Directions:
What is needed is an exact copy of the lines from the one containing "column 1973 | position: 4 -> 1" through the last line of the records below, with no pictures.

•••

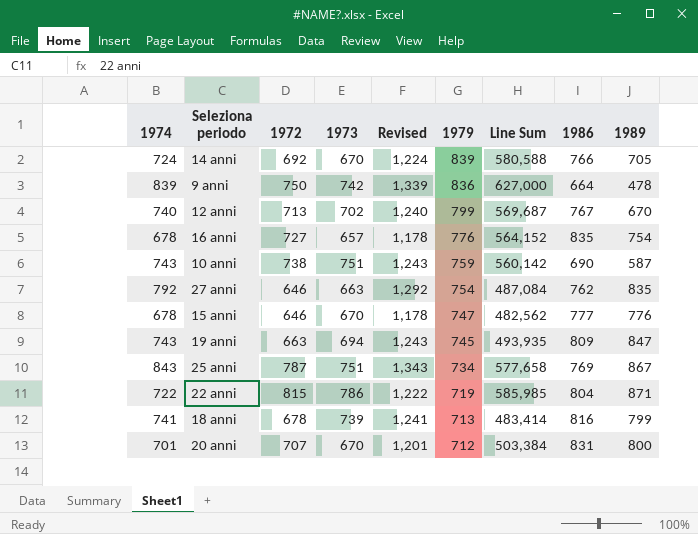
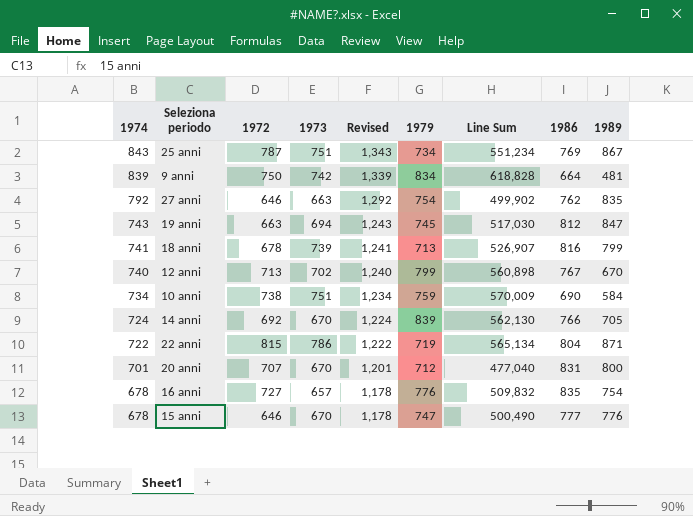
row order: 1979 descending -> 1974 descending
column Line Sum | formula: [1972] * [1979] -> [1973] * [1979]
9 anni | 1979: 836 -> 834
9 anni | 1989: 478 -> 481
19 anni | 1986: 809 -> 812
10 anni | 1974: 743 -> 734
10 anni | Revised: 1,243 -> 1,234
10 anni | 1989: 587 -> 584

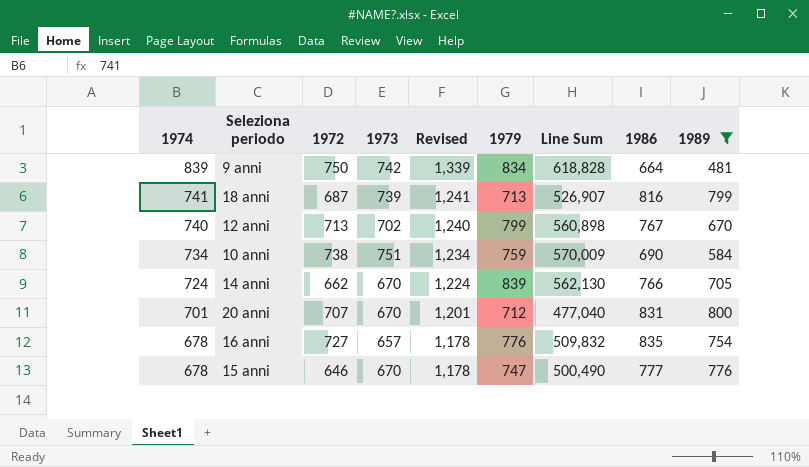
filter: none -> 1989 <= 800
18 anni | 1972: 678 -> 687
14 anni | 1972: 692 -> 662

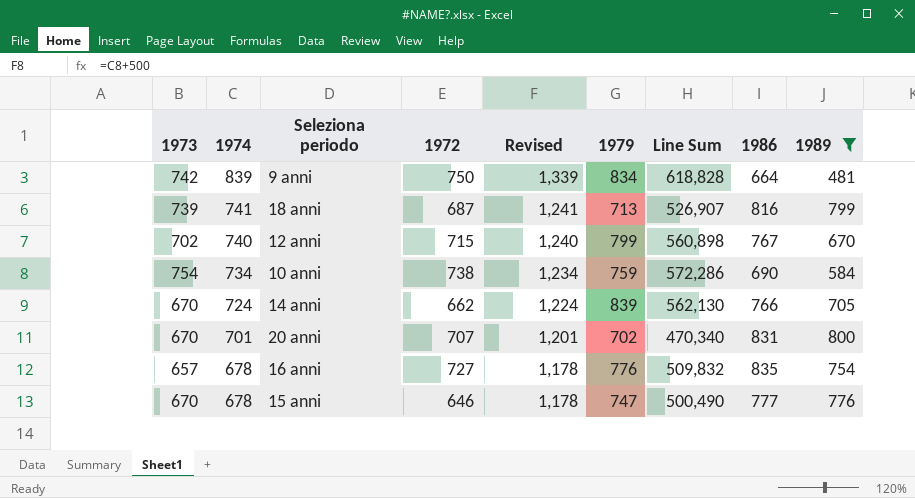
column 1973 | position: 4 -> 1
12 anni | 1972: 713 -> 715
10 anni | 1973: 751 -> 754
10 anni | Line Sum: 570,009 -> 572,286
20 anni | 1979: 712 -> 702
20 anni | Line Sum: 477,040 -> 470,340

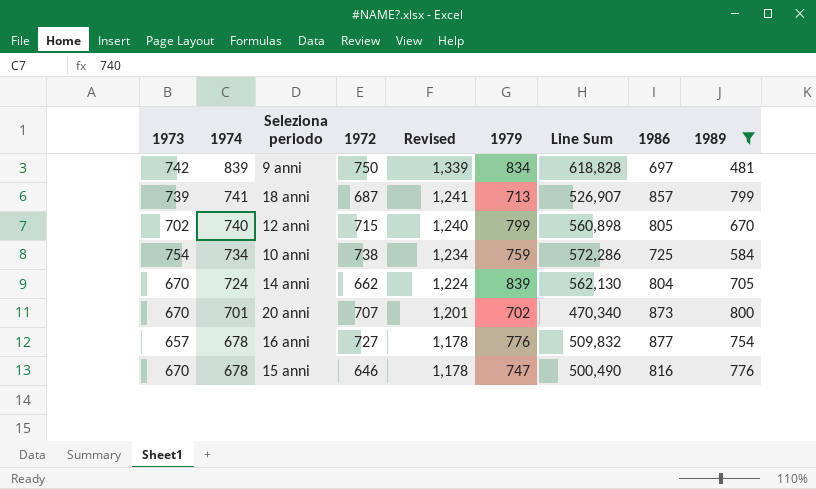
9 anni | 1986: 664 -> 697
18 anni | 1986: 816 -> 857
12 anni | 1986: 767 -> 805
10 anni | 1986: 690 -> 725
14 anni | 1986: 766 -> 804
20 anni | 1986: 831 -> 873
16 anni | 1986: 835 -> 877
15 anni | 1986: 777 -> 816

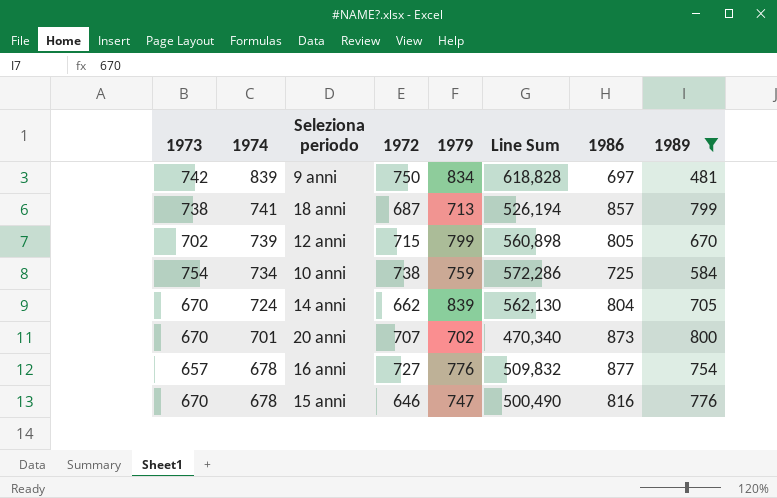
column Revised | formula: [1974] + 500 -> none
18 anni | 1973: 739 -> 738
18 anni | Line Sum: 526,907 -> 526,194
12 anni | 1974: 740 -> 739

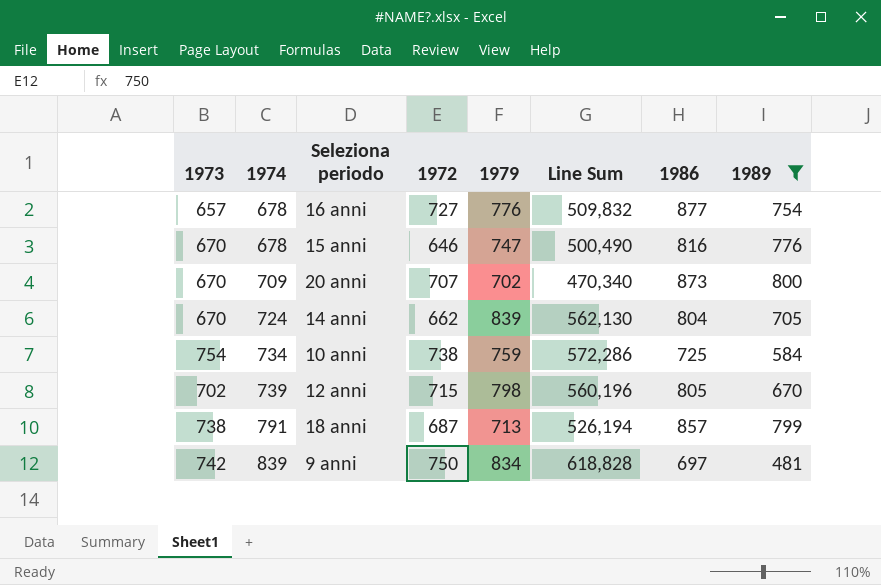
row order: 1974 descending -> 1974 ascending
20 anni | 1974: 701 -> 709
12 anni | 1979: 799 -> 798
12 anni | Line Sum: 560,898 -> 560,196
18 anni | 1974: 741 -> 791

•••

Result of the exercise:
column 1973 | position: 4 -> 1
12 anni | 1972: 713 -> 715
10 anni | 1973: 751 -> 754
10 anni | Line Sum: 570,009 -> 572,286
20 anni | 1979: 712 -> 702
20 anni | Line Sum: 477,040 -> 470,340

9 anni | 1986: 664 -> 697
18 anni | 1986: 816 -> 857
12 anni | 1986: 767 -> 805
10 anni | 1986: 690 -> 725
14 anni | 1986: 766 -> 804
20 anni | 1986: 831 -> 873
16 anni | 1986: 835 -> 877
15 anni | 1986: 777 -> 816

column Revised | formula: [1974] + 500 -> none
18 anni | 1973: 739 -> 738
18 anni | Line Sum: 526,907 -> 526,194
12 anni | 1974: 740 -> 739

row order: 1974 descending -> 1974 ascending
20 anni | 1974: 701 -> 709
12 anni | 1979: 799 -> 798
12 anni | Line Sum: 560,898 -> 560,196
18 anni | 1974: 741 -> 791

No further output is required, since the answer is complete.